§ Task to complete
Leave out the pictures and retype exactly the lines from the one with "font-weight: 700 ->" through the end of the records.

§ Available data

────────────────────

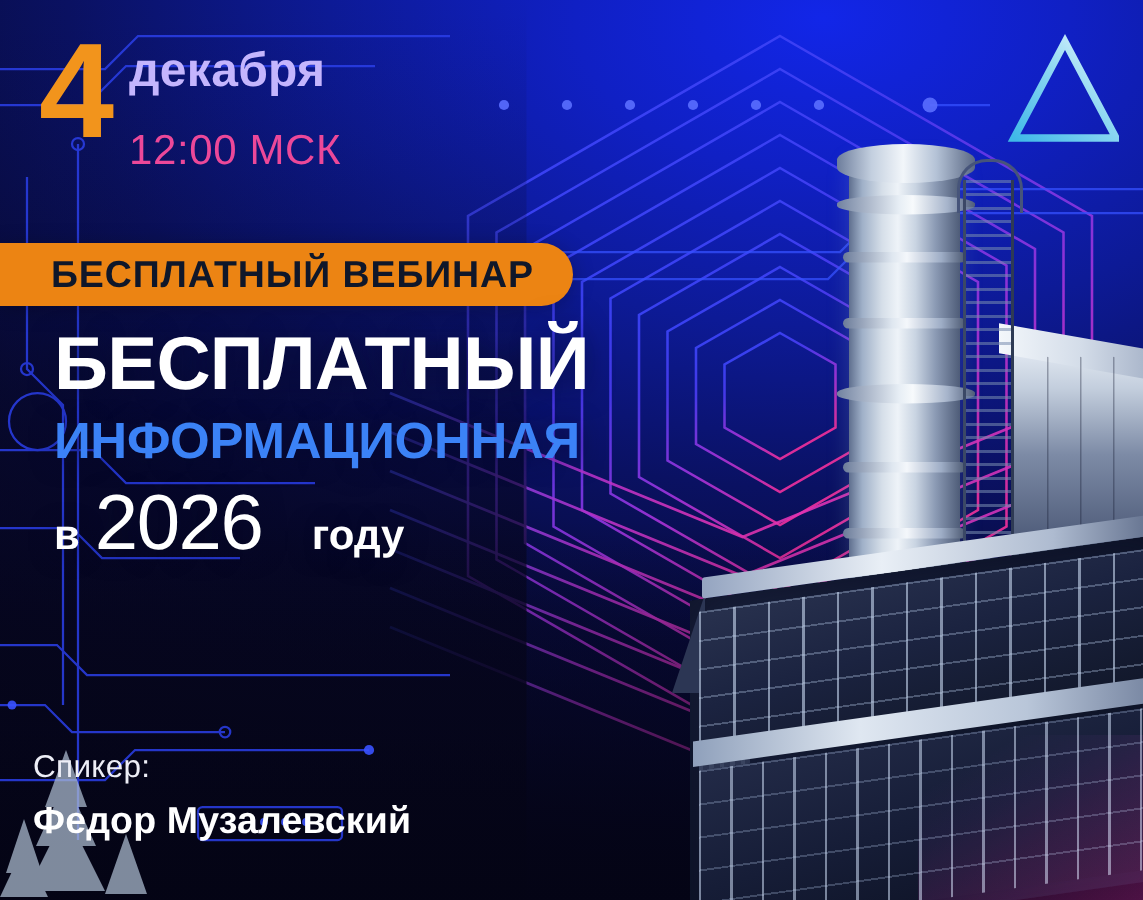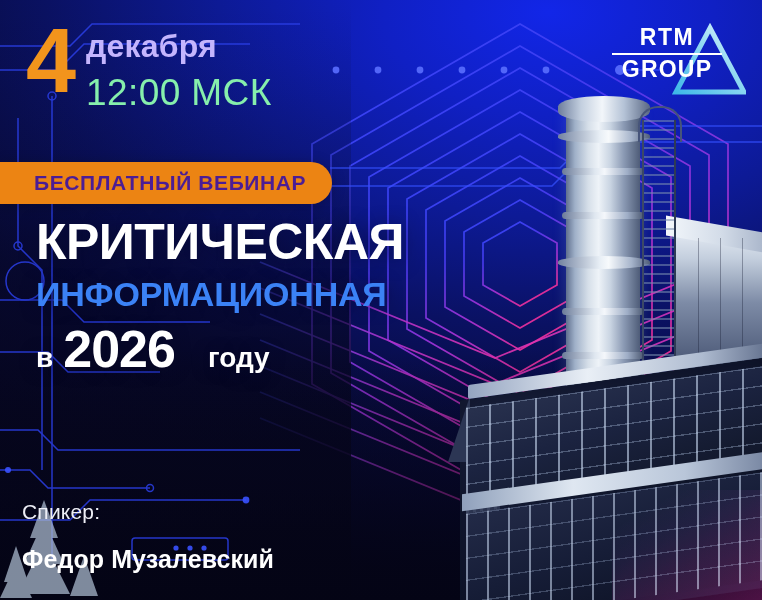"RTM" div.logo-txt { html: <div> <div>RTM</div> <div></div> <div>GROUP</div> </div> -> none }
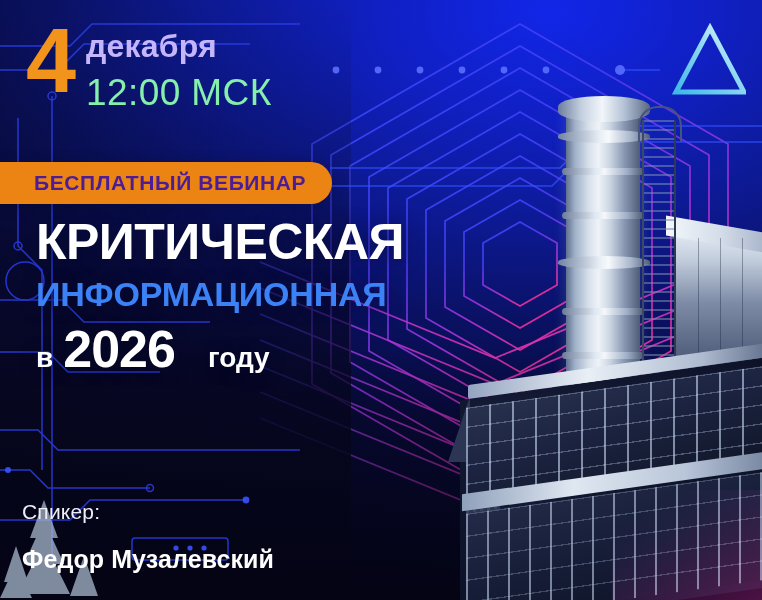"12:00 МСК" .time { color: #86efac -> #ec4899; font-size: 37px -> 28px; margin-top: 12px -> 24px }
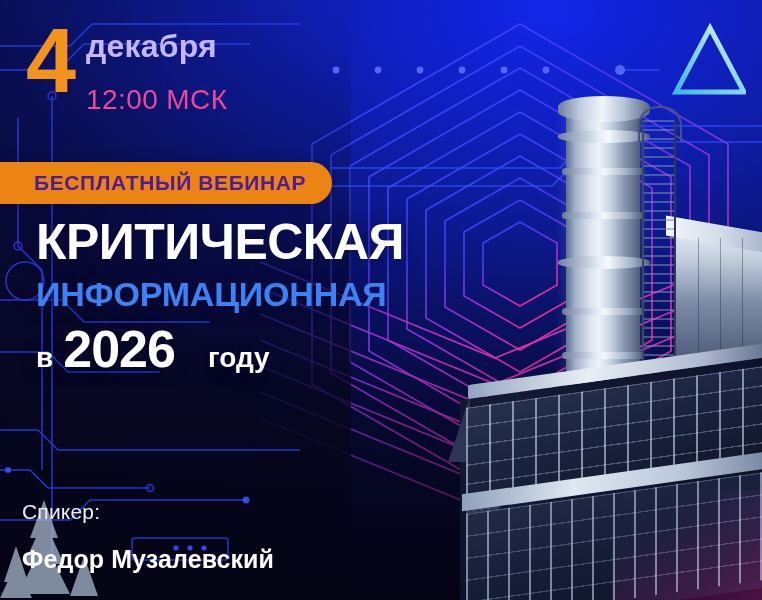"БЕСПЛАТНЫЙ ВЕБИНАР" .badge span { color: #4c1d95 -> #0f172a; font-size: 21px -> 25px }
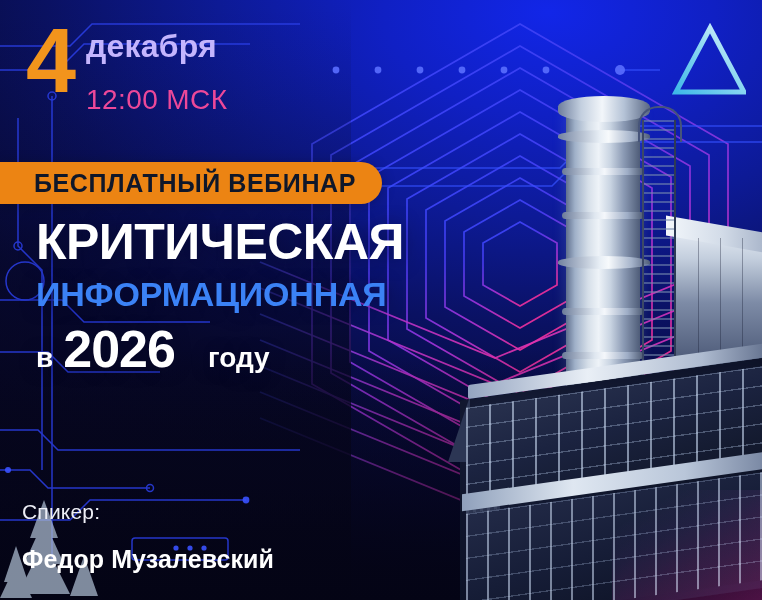"КРИТИЧЕСКАЯ" div.hl1 { text: КРИТИЧЕСКАЯ -> БЕСПЛАТНЫЙ }
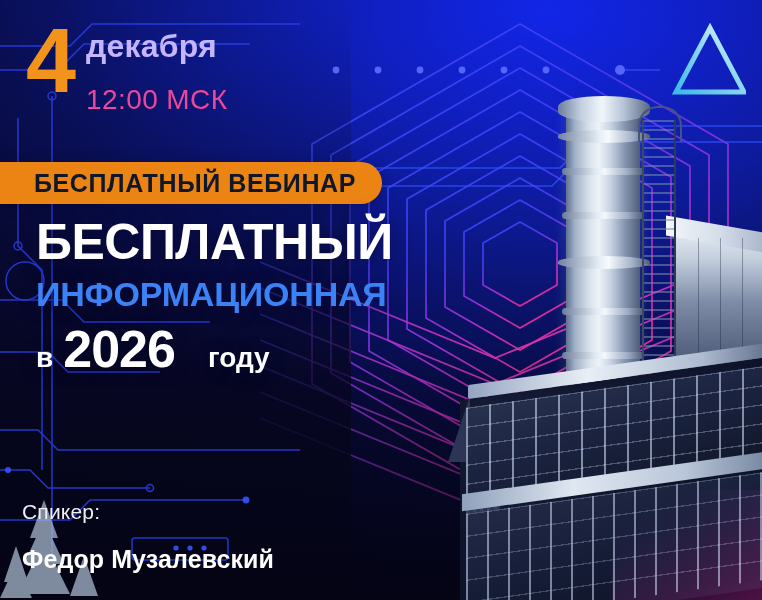"2026" .hl4 .w-year { font-weight: 700 -> 400 }
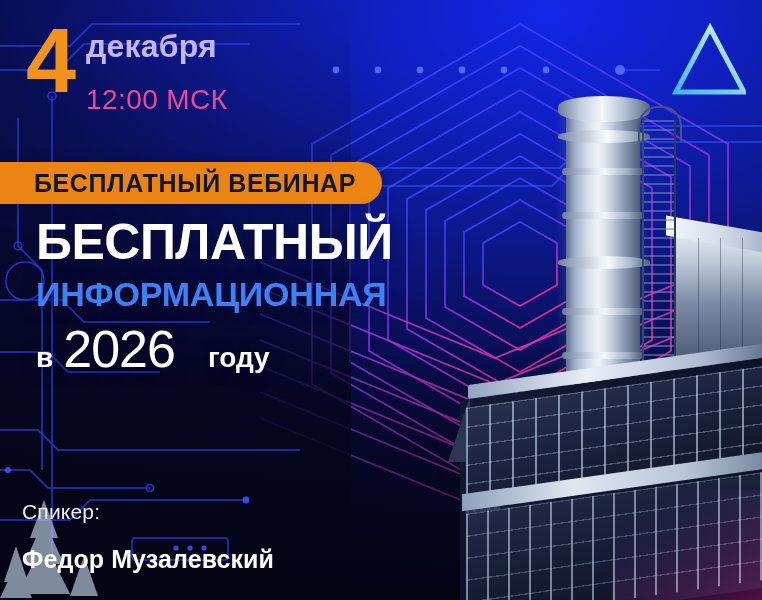"Федор Музалевский" .sp-name { margin-top: 21px -> 9px }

────────────────────

§ Output of the exercise
"2026" .hl4 .w-year { font-weight: 700 -> 400 }
"Федор Музалевский" .sp-name { margin-top: 21px -> 9px }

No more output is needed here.